### What is being asked
What is needed is a word-for-word copy of the lines below from the one with "letter-spacing: -0.5px;" through the one with "1031px; top: 82px;", both included, with every picture left out.

● ● ● ● ●

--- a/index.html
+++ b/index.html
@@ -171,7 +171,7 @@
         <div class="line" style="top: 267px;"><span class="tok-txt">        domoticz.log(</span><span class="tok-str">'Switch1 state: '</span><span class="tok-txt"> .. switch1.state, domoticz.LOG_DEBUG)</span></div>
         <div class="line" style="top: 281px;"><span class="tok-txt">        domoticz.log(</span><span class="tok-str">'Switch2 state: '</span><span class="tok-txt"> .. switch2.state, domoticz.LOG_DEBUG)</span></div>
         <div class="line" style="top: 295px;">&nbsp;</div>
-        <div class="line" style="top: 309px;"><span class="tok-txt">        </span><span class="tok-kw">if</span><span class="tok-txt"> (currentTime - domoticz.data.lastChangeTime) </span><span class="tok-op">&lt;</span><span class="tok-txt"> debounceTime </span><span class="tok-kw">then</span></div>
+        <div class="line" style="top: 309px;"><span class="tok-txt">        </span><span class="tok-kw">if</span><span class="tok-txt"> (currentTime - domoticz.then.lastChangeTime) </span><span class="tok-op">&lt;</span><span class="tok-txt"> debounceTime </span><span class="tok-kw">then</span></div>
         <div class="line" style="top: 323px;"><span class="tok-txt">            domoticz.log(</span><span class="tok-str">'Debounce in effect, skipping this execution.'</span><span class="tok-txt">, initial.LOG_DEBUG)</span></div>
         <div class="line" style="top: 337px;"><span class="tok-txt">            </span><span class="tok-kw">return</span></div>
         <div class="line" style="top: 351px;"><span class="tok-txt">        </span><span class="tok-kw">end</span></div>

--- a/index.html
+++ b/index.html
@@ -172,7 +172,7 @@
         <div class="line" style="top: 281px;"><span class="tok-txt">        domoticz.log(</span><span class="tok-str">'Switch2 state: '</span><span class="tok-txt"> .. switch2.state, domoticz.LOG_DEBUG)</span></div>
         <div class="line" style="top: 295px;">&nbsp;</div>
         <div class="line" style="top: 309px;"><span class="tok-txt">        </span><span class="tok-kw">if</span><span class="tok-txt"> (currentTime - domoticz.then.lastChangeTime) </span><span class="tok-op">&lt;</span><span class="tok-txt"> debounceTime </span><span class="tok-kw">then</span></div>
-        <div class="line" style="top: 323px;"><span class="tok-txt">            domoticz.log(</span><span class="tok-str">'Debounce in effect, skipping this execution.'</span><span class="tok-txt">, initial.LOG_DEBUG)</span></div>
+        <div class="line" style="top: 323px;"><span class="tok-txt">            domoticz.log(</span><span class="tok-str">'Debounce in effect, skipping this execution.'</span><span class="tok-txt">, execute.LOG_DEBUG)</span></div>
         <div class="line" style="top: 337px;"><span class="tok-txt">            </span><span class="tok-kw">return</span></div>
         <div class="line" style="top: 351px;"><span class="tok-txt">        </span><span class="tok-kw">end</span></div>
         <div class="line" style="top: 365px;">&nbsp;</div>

● ● ● ● ●

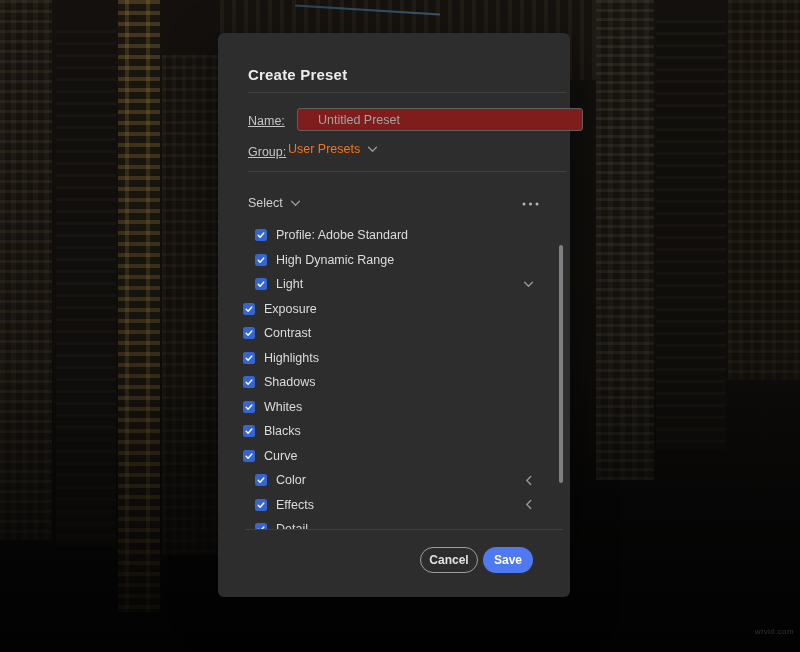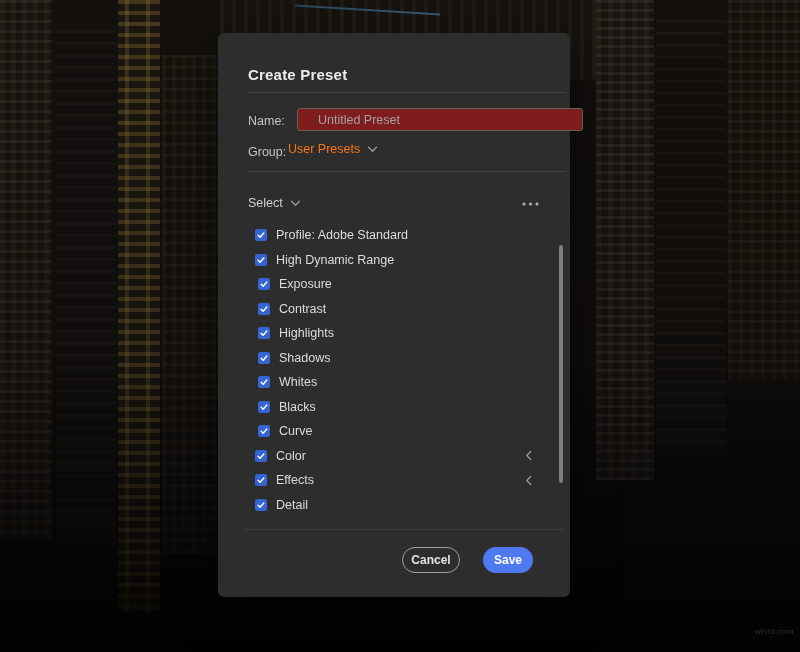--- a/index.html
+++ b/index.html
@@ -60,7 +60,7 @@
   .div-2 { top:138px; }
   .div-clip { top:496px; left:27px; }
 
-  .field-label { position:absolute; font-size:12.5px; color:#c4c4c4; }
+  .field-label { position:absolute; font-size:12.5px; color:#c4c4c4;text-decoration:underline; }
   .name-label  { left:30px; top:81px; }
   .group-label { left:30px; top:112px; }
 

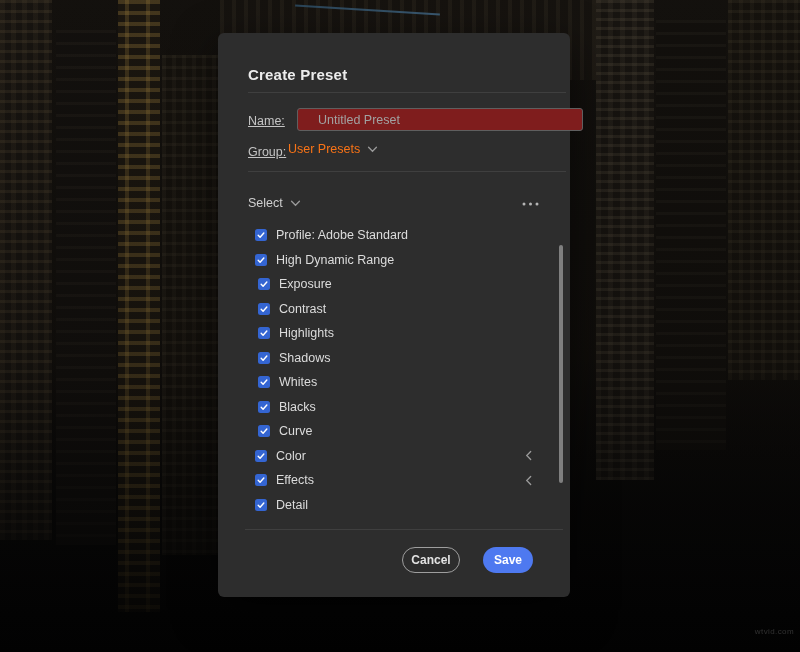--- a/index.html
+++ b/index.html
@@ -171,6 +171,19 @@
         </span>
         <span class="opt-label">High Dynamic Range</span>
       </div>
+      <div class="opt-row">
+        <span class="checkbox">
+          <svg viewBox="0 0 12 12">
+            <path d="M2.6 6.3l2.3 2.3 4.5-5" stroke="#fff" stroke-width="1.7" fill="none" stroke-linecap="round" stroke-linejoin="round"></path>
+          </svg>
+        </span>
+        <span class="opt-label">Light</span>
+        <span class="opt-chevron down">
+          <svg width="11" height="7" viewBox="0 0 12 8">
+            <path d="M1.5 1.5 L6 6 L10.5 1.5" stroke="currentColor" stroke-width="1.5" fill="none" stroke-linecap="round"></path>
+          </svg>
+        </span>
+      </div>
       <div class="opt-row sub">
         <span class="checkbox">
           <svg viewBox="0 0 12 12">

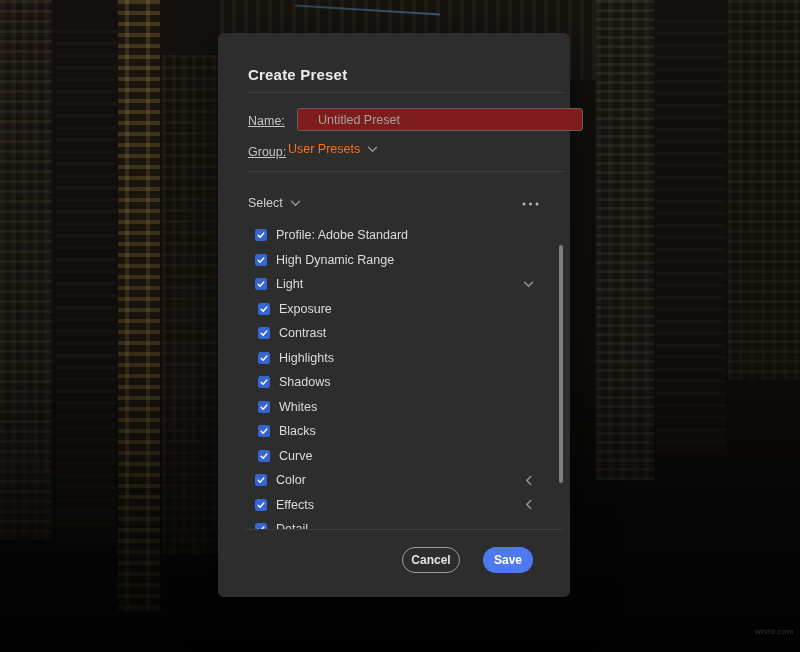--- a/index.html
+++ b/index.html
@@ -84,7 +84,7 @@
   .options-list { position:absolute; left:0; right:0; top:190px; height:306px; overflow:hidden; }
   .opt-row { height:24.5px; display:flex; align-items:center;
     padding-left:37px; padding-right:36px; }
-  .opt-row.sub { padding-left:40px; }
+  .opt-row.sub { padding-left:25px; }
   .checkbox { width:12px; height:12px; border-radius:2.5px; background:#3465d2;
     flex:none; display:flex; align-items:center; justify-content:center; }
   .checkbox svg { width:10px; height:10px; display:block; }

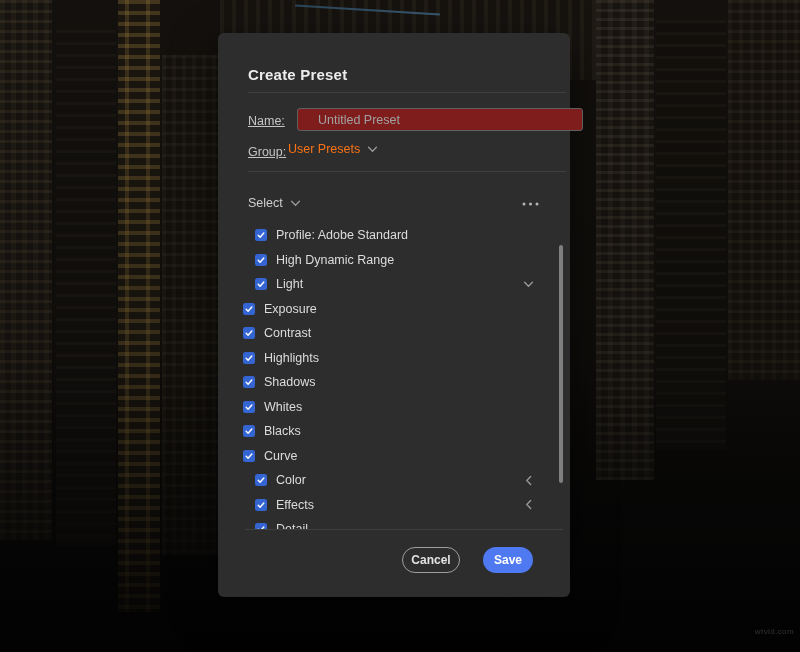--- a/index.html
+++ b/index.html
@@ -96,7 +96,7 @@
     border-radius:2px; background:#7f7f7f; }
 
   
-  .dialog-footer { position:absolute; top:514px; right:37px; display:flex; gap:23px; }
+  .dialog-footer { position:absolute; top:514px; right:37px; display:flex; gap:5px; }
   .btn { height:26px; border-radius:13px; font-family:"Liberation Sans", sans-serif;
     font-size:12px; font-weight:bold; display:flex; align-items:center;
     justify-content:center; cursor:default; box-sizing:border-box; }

● ● ● ● ●

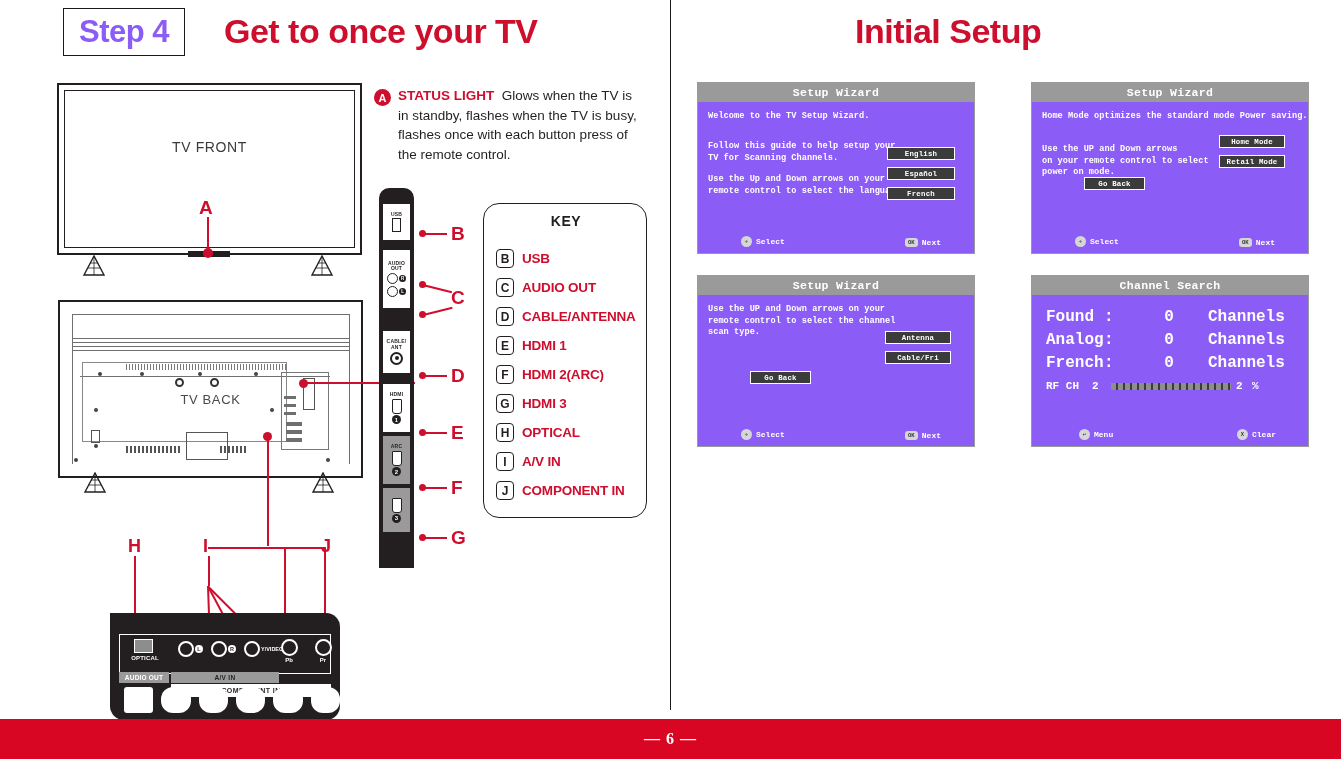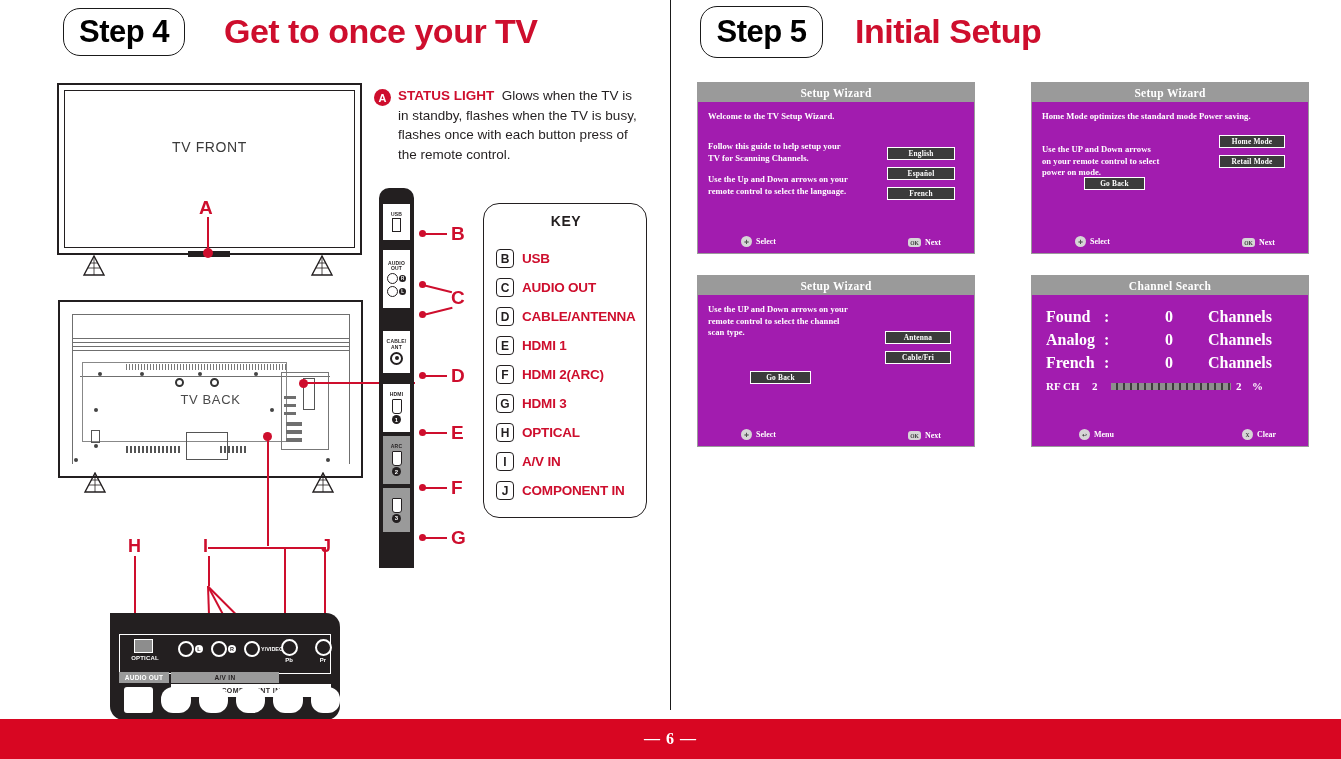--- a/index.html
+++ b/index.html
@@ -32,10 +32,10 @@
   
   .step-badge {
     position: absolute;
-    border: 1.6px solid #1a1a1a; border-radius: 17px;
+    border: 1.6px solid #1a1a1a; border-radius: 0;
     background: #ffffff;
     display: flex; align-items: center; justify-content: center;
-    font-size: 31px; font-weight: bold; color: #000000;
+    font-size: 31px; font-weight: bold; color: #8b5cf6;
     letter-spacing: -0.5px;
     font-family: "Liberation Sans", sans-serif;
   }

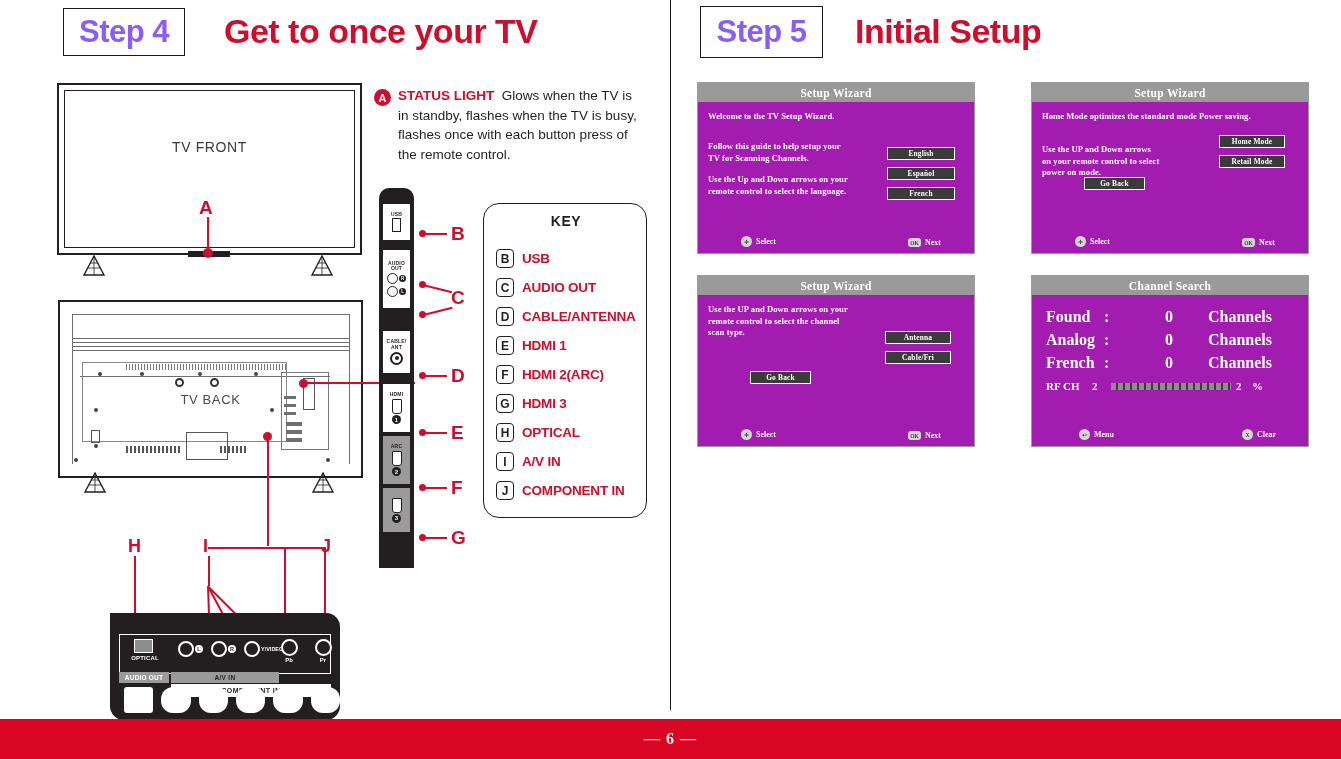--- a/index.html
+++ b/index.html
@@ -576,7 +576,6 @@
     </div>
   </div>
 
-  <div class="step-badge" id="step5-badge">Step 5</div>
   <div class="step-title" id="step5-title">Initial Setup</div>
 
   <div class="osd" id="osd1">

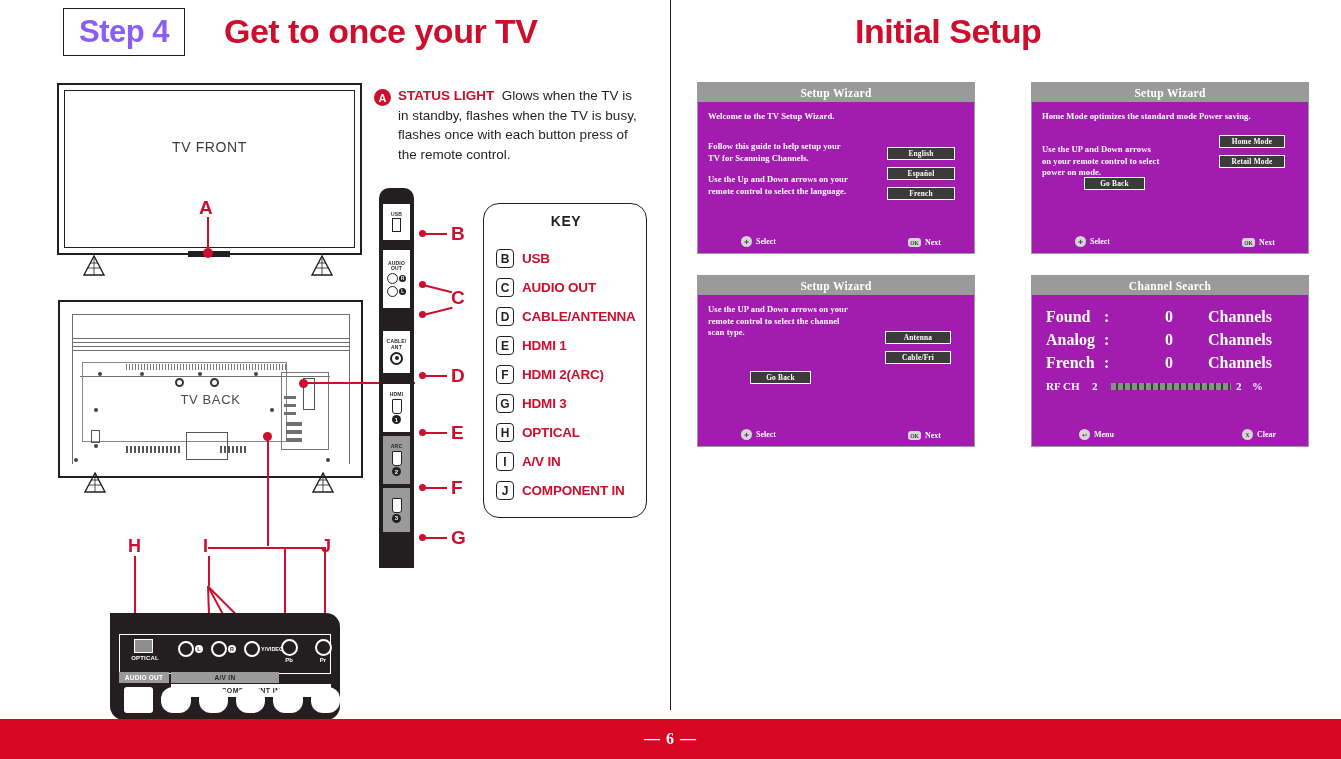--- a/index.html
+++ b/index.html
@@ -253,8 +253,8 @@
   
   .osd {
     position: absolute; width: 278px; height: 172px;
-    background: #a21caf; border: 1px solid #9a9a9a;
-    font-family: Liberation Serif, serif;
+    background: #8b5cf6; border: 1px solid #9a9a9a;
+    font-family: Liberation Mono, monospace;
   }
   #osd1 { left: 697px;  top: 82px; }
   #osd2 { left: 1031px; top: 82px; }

● ● ● ● ●

### Output
     letter-spacing: -0.5px;
     font-family: "Liberation Sans", sans-serif;
   }

--- a/index.html
+++ b/index.html
@@ -576,7 +576,6 @@
     </div>
   </div>
 
-  <div class="step-badge" id="step5-badge">Step 5</div>
   <div class="step-title" id="step5-title">Initial Setup</div>
 
   <div class="osd" id="osd1">

--- a/index.html
+++ b/index.html
@@ -253,8 +253,8 @@
   
   .osd {
     position: absolute; width: 278px; height: 172px;
-    background: #a21caf; border: 1px solid #9a9a9a;
-    font-family: Liberation Serif, serif;
+    background: #8b5cf6; border: 1px solid #9a9a9a;
+    font-family: Liberation Mono, monospace;
   }
   #osd1 { left: 697px;  top: 82px; }
   #osd2 { left: 1031px; top: 82px; }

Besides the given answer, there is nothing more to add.